[[ Information provided, beginning ]]

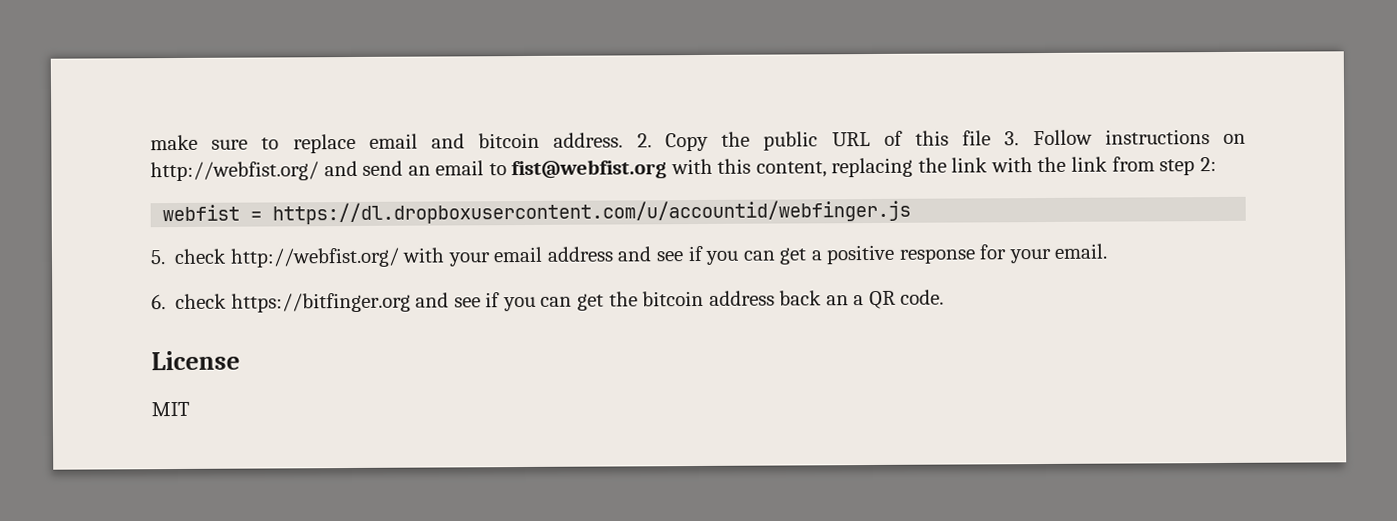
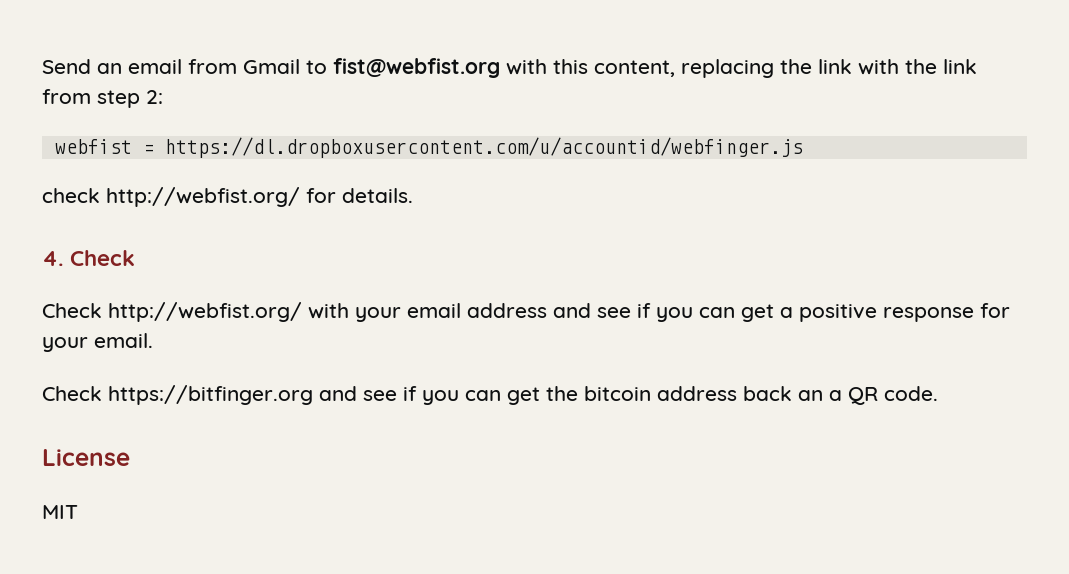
[150,129,1246,154] [150,160,485,182] make sure to replace email and bitcoin address. 2. Copy the public URL of this file 3. Follow instructions on http://webfist.org/ and send an email -> [42,59,300,74] Send an email from Gmail
[150,250,166,265] 5. -> (803, 147) none
(400, 257) none -> [306,188,413,203] [42,250,136,266] [42,302,302,322] for details. // 4. Check // Check http://webfist.org/
[151,293,228,310] 6. check -> [42,386,102,401] Check

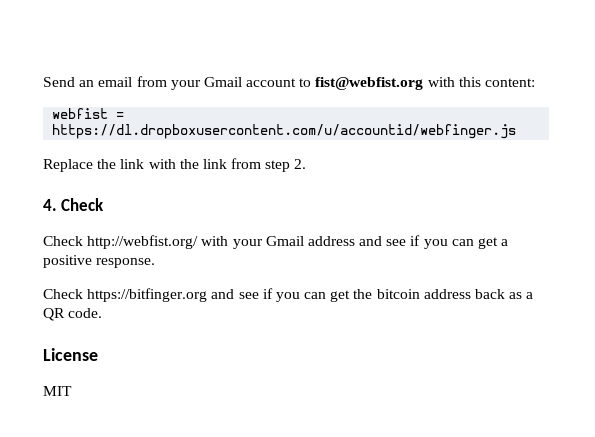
[243,59,300,74] Gmail -> [170,77,297,90] your Gmail account
[594,59,774,78] content, replacing -> [485,78,536,87] [52,108,125,119] [52,124,517,139] [43,159,93,172] content: // webfist = https://dl.dropboxusercontent.com/u/accountid/webfinger.js // Replace
[146,90,163,104] [54,137,803,158] [42,187,413,207] 2: // webfist = https://dl.dropboxusercontent.com/u/accountid/webfinger.js // check http://webfist.org/ for details. -> [294,159,307,169] 2.
[407,303,461,318] email -> [265,236,304,246] Gmail
[883,303,1010,322] [42,333,153,352] response for your email. -> [96,258,156,268] response.
[798,390,823,401] an -> [509,292,523,299] as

[[ Information provided, end ]]

• **Exercise goal**: Make an exact copy of the lines running from the one with "[407,303,461,318] email ->" to the last line of the listing, including both ends.

• **Answer to this exercise**:
[407,303,461,318] email -> [265,236,304,246] Gmail
[883,303,1010,322] [42,333,153,352] response for your email. -> [96,258,156,268] response.
[798,390,823,401] an -> [509,292,523,299] as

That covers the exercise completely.